══ Exercise inputs ══

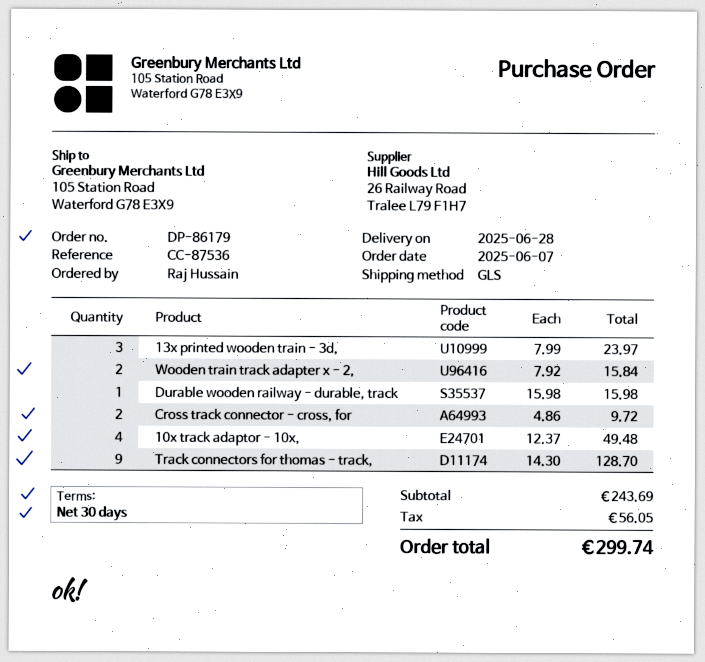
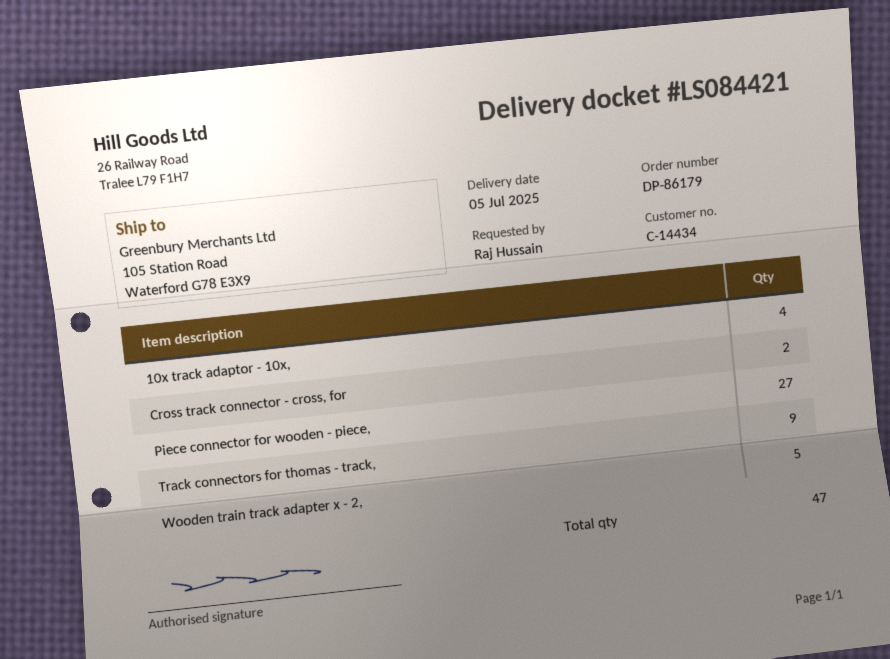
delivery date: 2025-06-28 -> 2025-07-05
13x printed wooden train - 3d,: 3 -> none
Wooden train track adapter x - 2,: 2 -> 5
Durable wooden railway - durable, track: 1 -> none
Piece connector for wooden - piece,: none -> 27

═══

=== Task ===
Every line above that includes the string "track" needs to be copied.

=== Answer for the task ===
Wooden train track adapter x - 2,: 2 -> 5
Durable wooden railway - durable, track: 1 -> none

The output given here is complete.